Saved data entries:
⟨

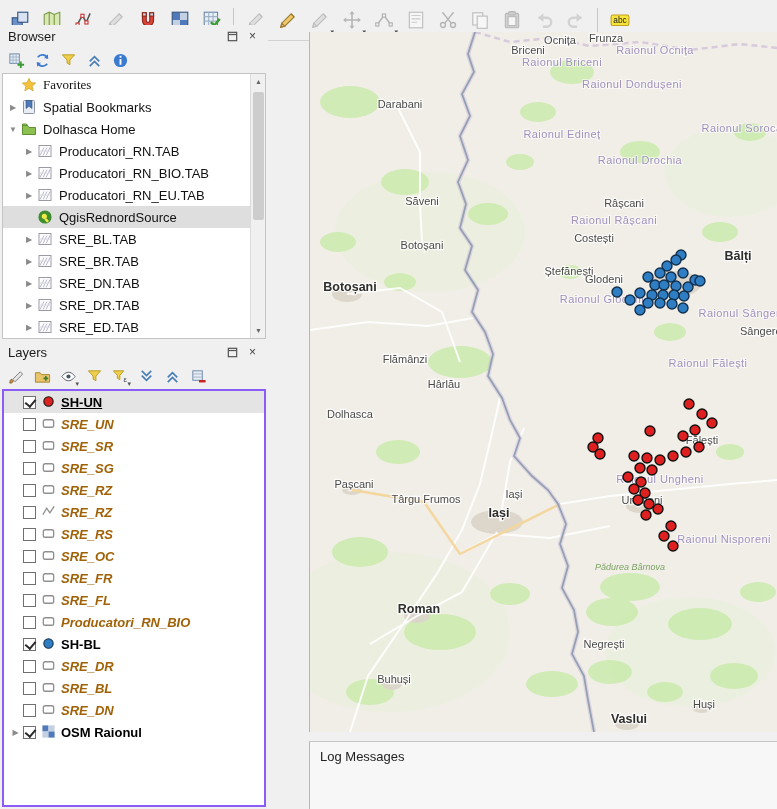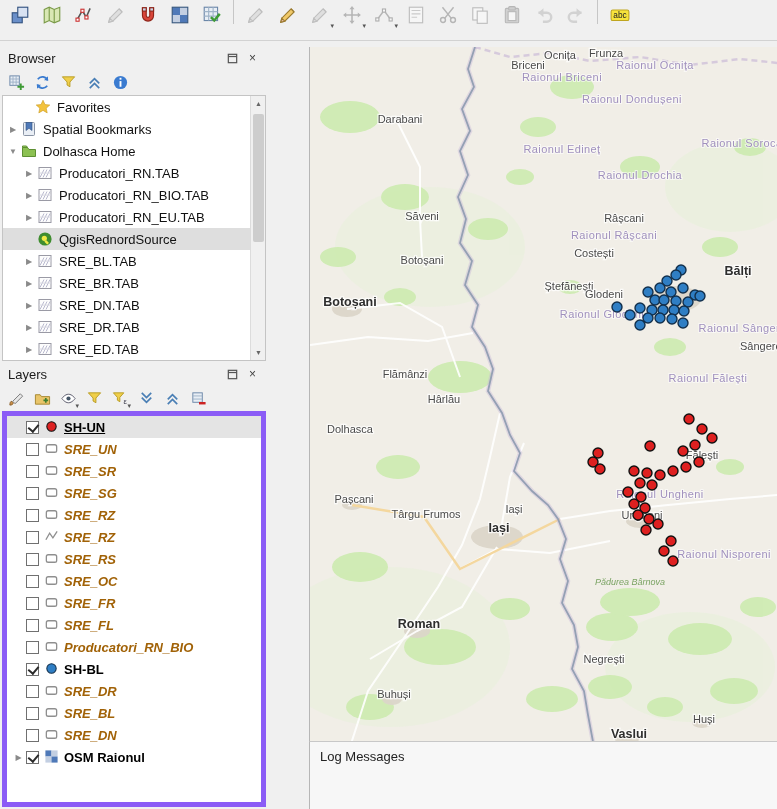"abc" .main-toolbar { align-items: none -> center }
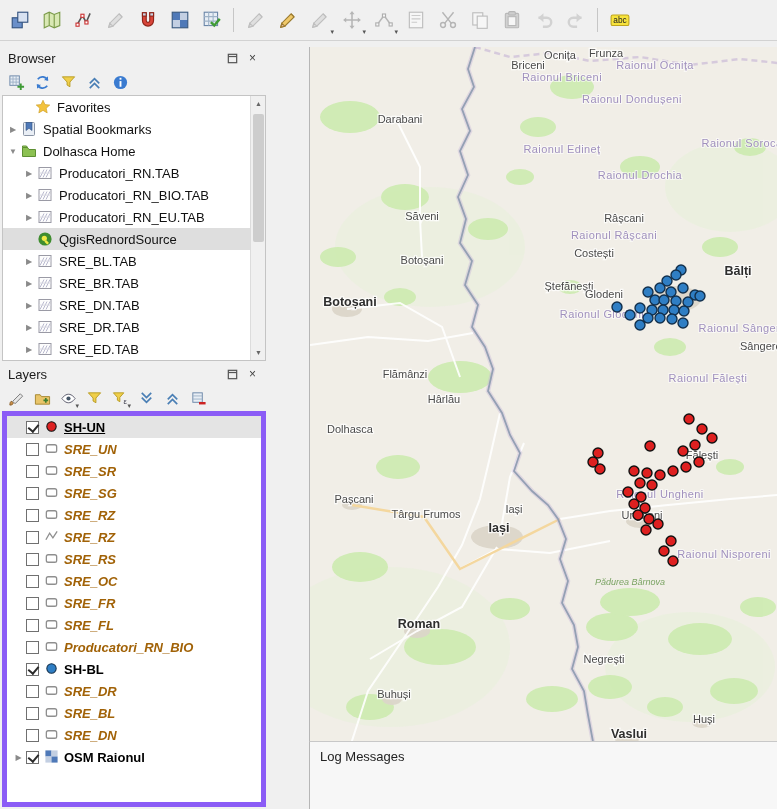"Browser" .left { top: 47px -> 25px }
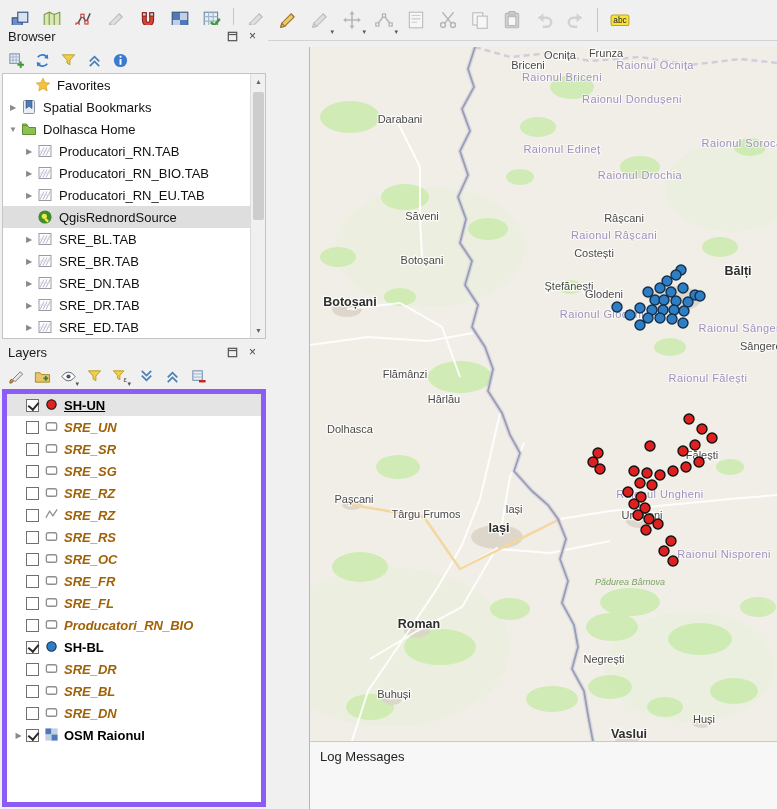"Ocnița" .map-area { top: 47px -> 32px }
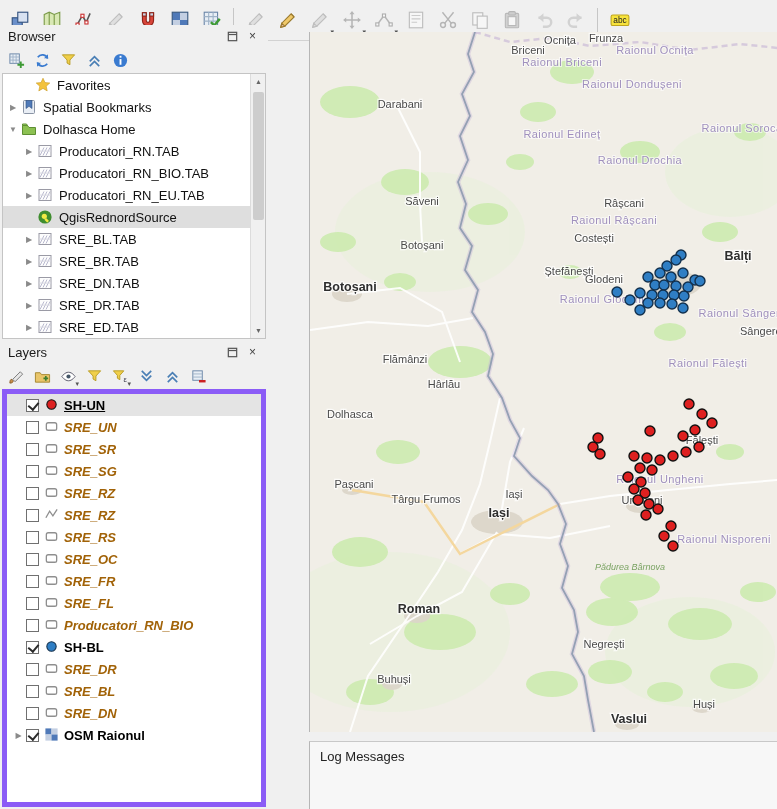"Favorites" div.trow { font-family: none -> Liberation Serif, serif; padding-left: 16px -> 2px }
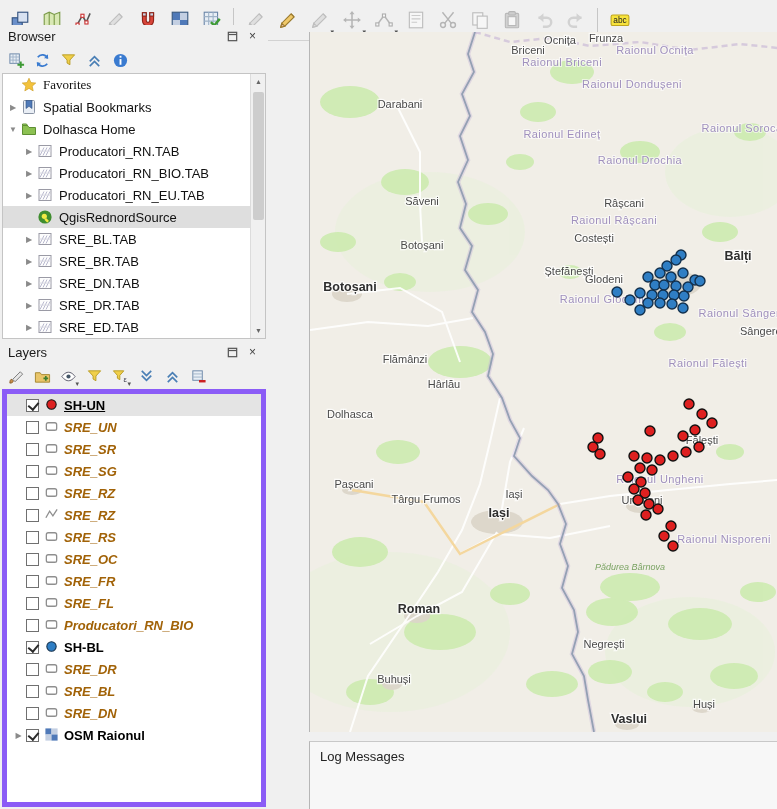"SH-UN" .layerlist { border: 5px solid #8b5cf6 -> 2px solid #8b5cf6 }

⟩

◆ Problem details: Reproduce all the data as it stands. The pictures are not part of the copy.

◆ The answer:
"abc" .main-toolbar { align-items: none -> center }
"Browser" .left { top: 47px -> 25px }
"Ocnița" .map-area { top: 47px -> 32px }
"Favorites" div.trow { font-family: none -> Liberation Serif, serif; padding-left: 16px -> 2px }
"SH-UN" .layerlist { border: 5px solid #8b5cf6 -> 2px solid #8b5cf6 }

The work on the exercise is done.